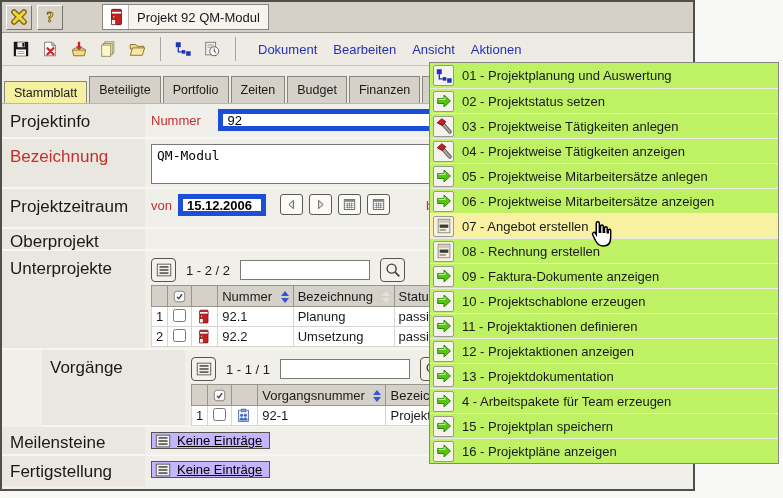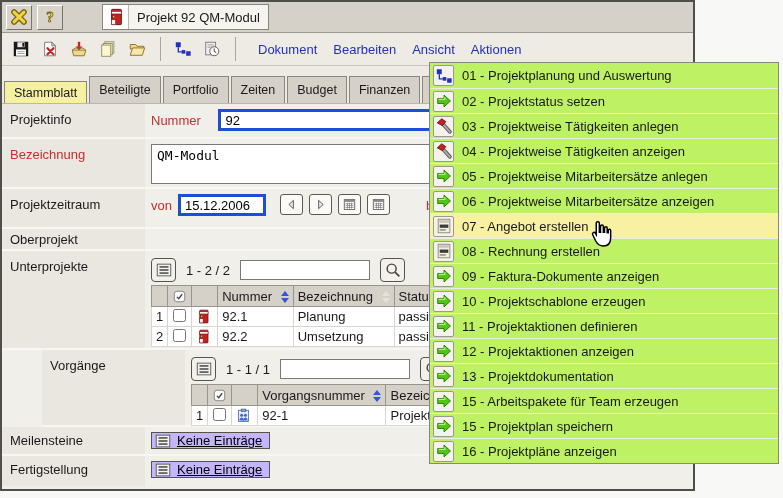--- a/index.html
+++ b/index.html
@@ -38,41 +38,41 @@
     padding:0 2px; border-bottom:1px solid #b9b7af; }
   .tab { height:27px; display:inline-flex; align-items:center; padding:0 9px;
     background:#d5d1c9; border:1px solid #888680; border-bottom:none;
     margin-right:2px; cursor:pointer; white-space:nowrap; font-size:12.5px; }
   .tab.active { background:#f6f1a1; height:22px; }
 
   
   .form { background:#f1efe9; }
   .frow { display:flex; border-bottom:2px solid #f7f6f2; }
   .frow .flabel { width:143px; flex:none; background:#e9e7e0; padding:8px 0 0 8px;
-    font-size:13px; }
+    font-size:17px; }
   .frow .ffield { flex:1; padding:5px 0 0 6px; position:relative; }
   .red { color:#c23030; }
   .r-projektinfo { height:35px; }
   .r-bezeichnung { height:50px; }
   .r-zeitraum { height:40px; }
   .r-oberprojekt { height:22px; }
   .r-unterprojekte { height:99px; }
   .r-vorgaenge { height:77px;margin-left:40px; }
   .r-meilensteine { height:29px; }
   .r-fertigstellung { height:30px; border-bottom:none; }
   .r-oberprojekt .flabel { padding-top:3px; }
   .r-meilensteine .flabel, .r-fertigstellung .flabel { padding-top:6px; }
 
-  .txt-input { height:22px; border:3px solid #1d4ed8; background:#fff; padding:2px 4px;
+  .txt-input { height:22px; border:5px solid #1d4ed8; background:#fff; padding:2px 4px;
     font-family:"Liberation Sans",sans-serif; font-size:13px; }
   .num-input { width:282px; }
   .desc-area { width:285px; height:40px; resize:none; border:1px solid #7a7a74;
     background:#fff; font-family:"DejaVu Sans Mono", monospace; font-size:13px;
     padding:3px 5px; }
-  .date-input { width:88px; font-size:13px; }
+  .date-input { width:88px; font-size:13px;font-weight:bold; }
   .inline-lbl { display:inline-block; padding-top:4px; vertical-align:top; }
   .zr-wrap { display:flex; align-items:flex-start; gap:6px; }
   .mini-btn { width:23px; height:21px; margin-top:0px; background:#fbfaf7;
     border:1px solid #5a5a55; border-radius:3px; display:inline-flex;
     align-items:center; justify-content:center; cursor:pointer; }
   .btn-gap { width:2px; }
 
   
   .grid-toolbar { display:flex; align-items:center; gap:10px; margin:2px 0 3px 0; }
   .rounded-btn { width:25px; height:24px; background:#f3f1ea; border:1px solid #55544f;
@@ -716,21 +716,21 @@
       <span class="mi-label">13 - Projektdokumentation</span>
     </div>
       <div class="menu-item">
       <span class="mi-iconbox">
         <span class="icon-slot">
             <svg class="icon-svg" viewBox="0 0 20 20">
               <use href="#sym-green-arrow"></use>
             </svg>
           </span>
       </span>
-      <span class="mi-label">15 - Arbeitspakete für Team erzeugen</span>
+      <span class="mi-label">4 - Arbeitspakete für Team erzeugen</span>
     </div>
       <div class="menu-item">
       <span class="mi-iconbox">
         <span class="icon-slot">
             <svg class="icon-svg" viewBox="0 0 20 20">
               <use href="#sym-green-arrow"></use>
             </svg>
           </span>
       </span>
       <span class="mi-label">15 - Projektplan speichern</span>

# # # #

- _What is needed_
Return the preceding entries exactly, each word as given, but leave out any picture.

- _The completed task_
--- a/index.html
+++ b/index.html
@@ -38,41 +38,41 @@
     padding:0 2px; border-bottom:1px solid #b9b7af; }
   .tab { height:27px; display:inline-flex; align-items:center; padding:0 9px;
     background:#d5d1c9; border:1px solid #888680; border-bottom:none;
     margin-right:2px; cursor:pointer; white-space:nowrap; font-size:12.5px; }
   .tab.active { background:#f6f1a1; height:22px; }
 
   
   .form { background:#f1efe9; }
   .frow { display:flex; border-bottom:2px solid #f7f6f2; }
   .frow .flabel { width:143px; flex:none; background:#e9e7e0; padding:8px 0 0 8px;
-    font-size:13px; }
+    font-size:17px; }
   .frow .ffield { flex:1; padding:5px 0 0 6px; position:relative; }
   .red { color:#c23030; }
   .r-projektinfo { height:35px; }
   .r-bezeichnung { height:50px; }
   .r-zeitraum { height:40px; }
   .r-oberprojekt { height:22px; }
   .r-unterprojekte { height:99px; }
   .r-vorgaenge { height:77px;margin-left:40px; }
   .r-meilensteine { height:29px; }
   .r-fertigstellung { height:30px; border-bottom:none; }
   .r-oberprojekt .flabel { padding-top:3px; }
   .r-meilensteine .flabel, .r-fertigstellung .flabel { padding-top:6px; }
 
-  .txt-input { height:22px; border:3px solid #1d4ed8; background:#fff; padding:2px 4px;
+  .txt-input { height:22px; border:5px solid #1d4ed8; background:#fff; padding:2px 4px;
     font-family:"Liberation Sans",sans-serif; font-size:13px; }
   .num-input { width:282px; }
   .desc-area { width:285px; height:40px; resize:none; border:1px solid #7a7a74;
     background:#fff; font-family:"DejaVu Sans Mono", monospace; font-size:13px;
     padding:3px 5px; }
-  .date-input { width:88px; font-size:13px; }
+  .date-input { width:88px; font-size:13px;font-weight:bold; }
   .inline-lbl { display:inline-block; padding-top:4px; vertical-align:top; }
   .zr-wrap { display:flex; align-items:flex-start; gap:6px; }
   .mini-btn { width:23px; height:21px; margin-top:0px; background:#fbfaf7;
     border:1px solid #5a5a55; border-radius:3px; display:inline-flex;
     align-items:center; justify-content:center; cursor:pointer; }
   .btn-gap { width:2px; }
 
   
   .grid-toolbar { display:flex; align-items:center; gap:10px; margin:2px 0 3px 0; }
   .rounded-btn { width:25px; height:24px; background:#f3f1ea; border:1px solid #55544f;
@@ -716,21 +716,21 @@
       <span class="mi-label">13 - Projektdokumentation</span>
     </div>
       <div class="menu-item">
       <span class="mi-iconbox">
         <span class="icon-slot">
             <svg class="icon-svg" viewBox="0 0 20 20">
               <use href="#sym-green-arrow"></use>
             </svg>
           </span>
       </span>
-      <span class="mi-label">15 - Arbeitspakete für Team erzeugen</span>
+      <span class="mi-label">4 - Arbeitspakete für Team erzeugen</span>
     </div>
       <div class="menu-item">
       <span class="mi-iconbox">
         <span class="icon-slot">
             <svg class="icon-svg" viewBox="0 0 20 20">
               <use href="#sym-green-arrow"></use>
             </svg>
           </span>
       </span>
       <span class="mi-label">15 - Projektplan speichern</span>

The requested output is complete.